## Work to complete
When a line in the data below includes "ntua", pick it out and copy it.

## Supplied material
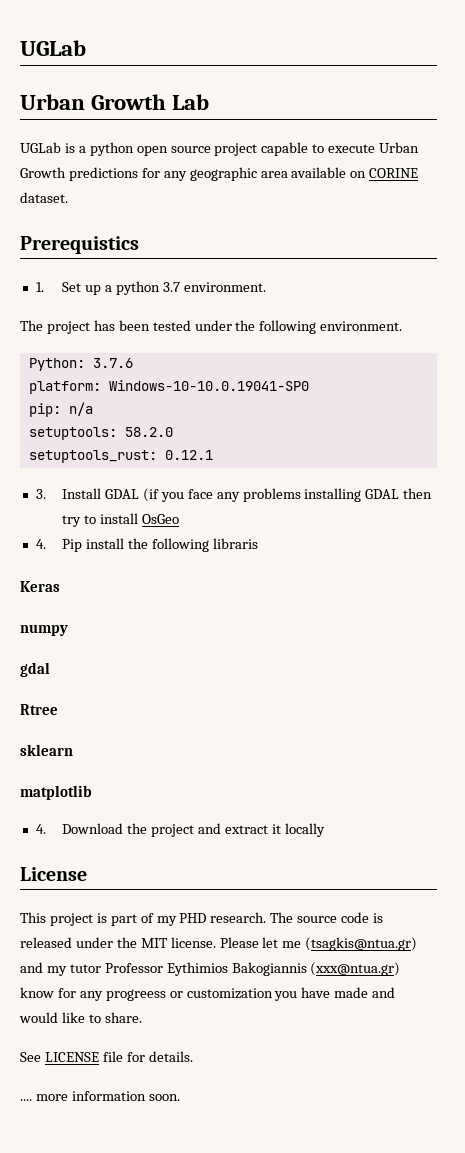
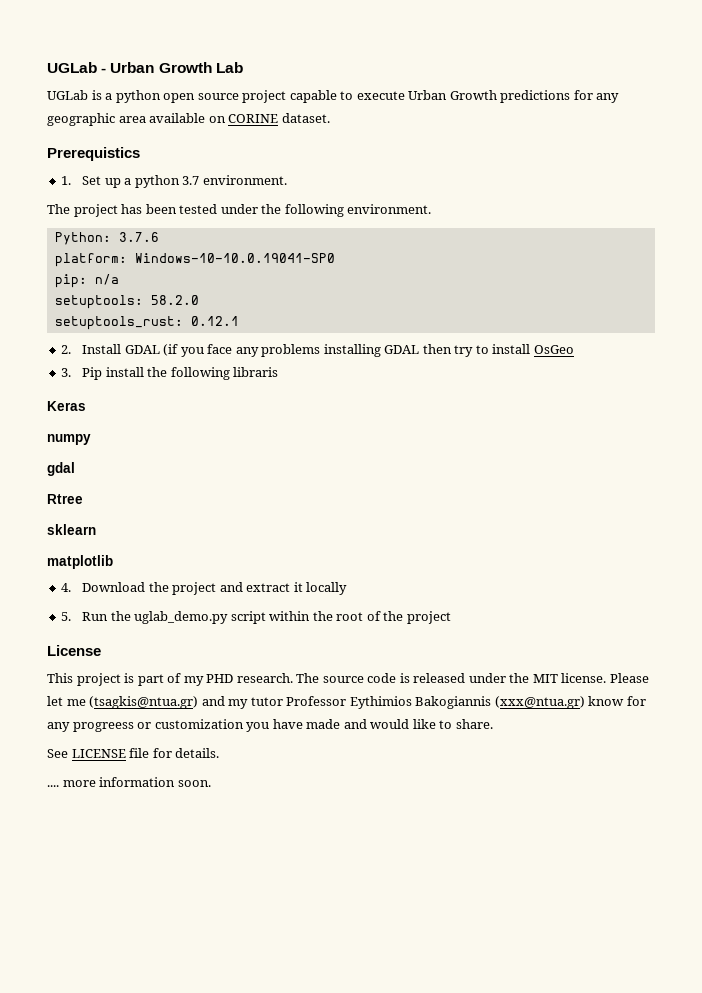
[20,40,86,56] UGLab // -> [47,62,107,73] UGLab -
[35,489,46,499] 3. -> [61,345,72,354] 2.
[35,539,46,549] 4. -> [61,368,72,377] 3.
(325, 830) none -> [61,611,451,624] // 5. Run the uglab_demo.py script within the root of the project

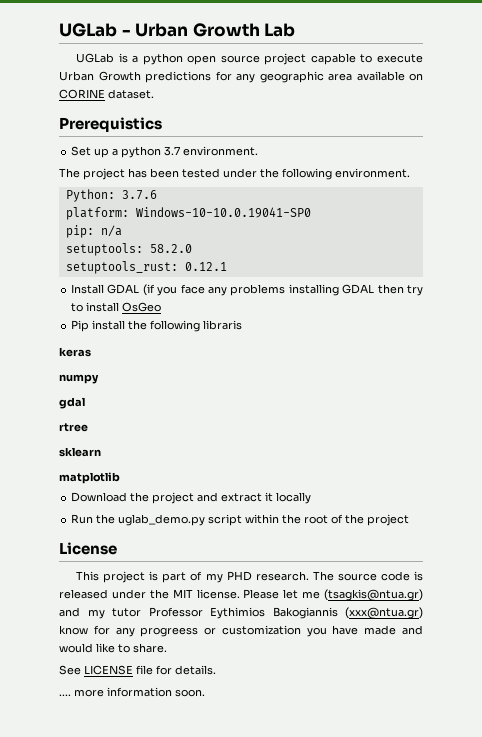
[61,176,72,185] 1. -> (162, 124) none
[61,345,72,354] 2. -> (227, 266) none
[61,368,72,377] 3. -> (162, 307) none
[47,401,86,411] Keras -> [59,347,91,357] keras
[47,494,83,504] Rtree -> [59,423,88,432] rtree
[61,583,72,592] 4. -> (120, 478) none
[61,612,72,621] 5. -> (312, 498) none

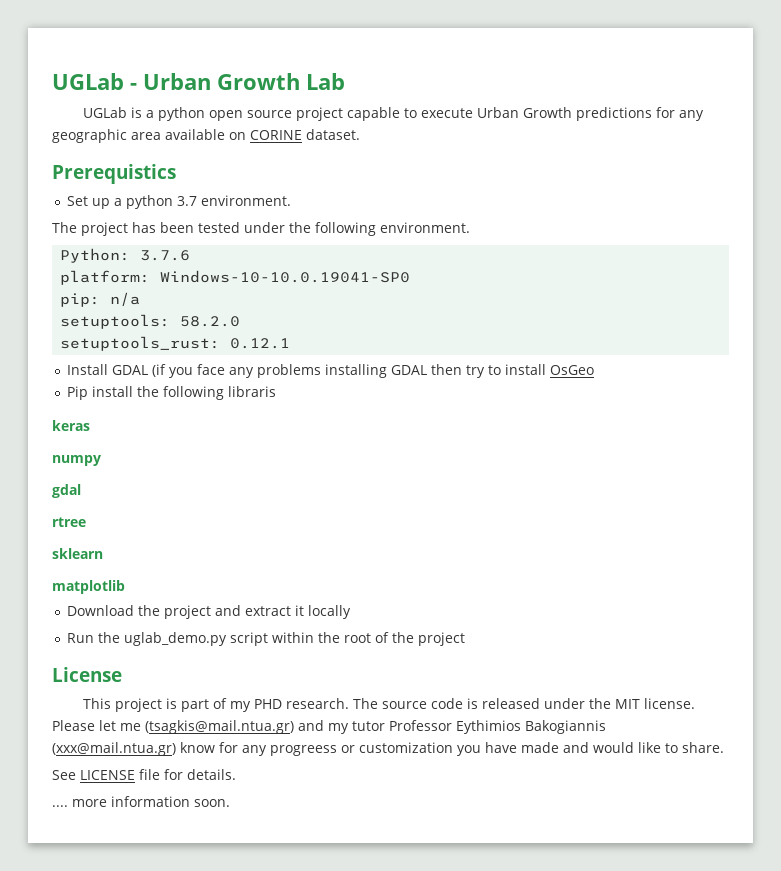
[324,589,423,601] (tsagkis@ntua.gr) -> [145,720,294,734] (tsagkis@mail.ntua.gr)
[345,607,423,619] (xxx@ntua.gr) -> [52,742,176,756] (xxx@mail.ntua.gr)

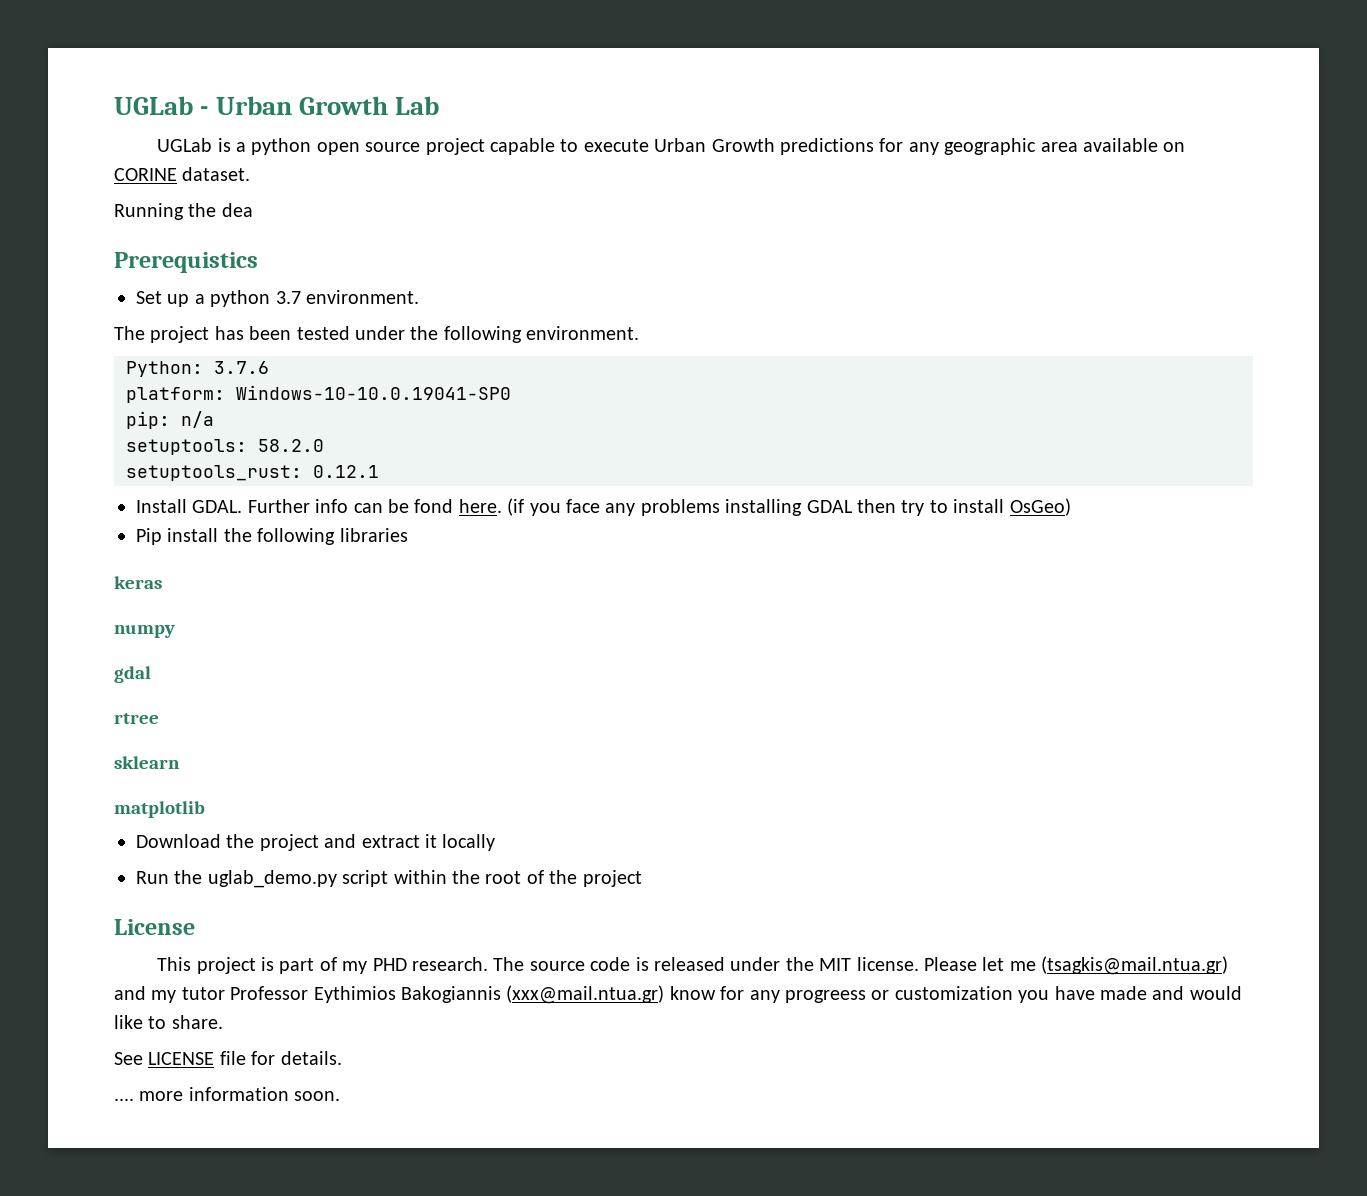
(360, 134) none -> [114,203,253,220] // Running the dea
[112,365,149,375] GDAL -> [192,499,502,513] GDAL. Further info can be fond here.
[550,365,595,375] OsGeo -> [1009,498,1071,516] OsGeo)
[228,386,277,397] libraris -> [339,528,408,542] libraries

## Result below
[324,589,423,601] (tsagkis@ntua.gr) -> [145,720,294,734] (tsagkis@mail.ntua.gr)
[345,607,423,619] (xxx@ntua.gr) -> [52,742,176,756] (xxx@mail.ntua.gr)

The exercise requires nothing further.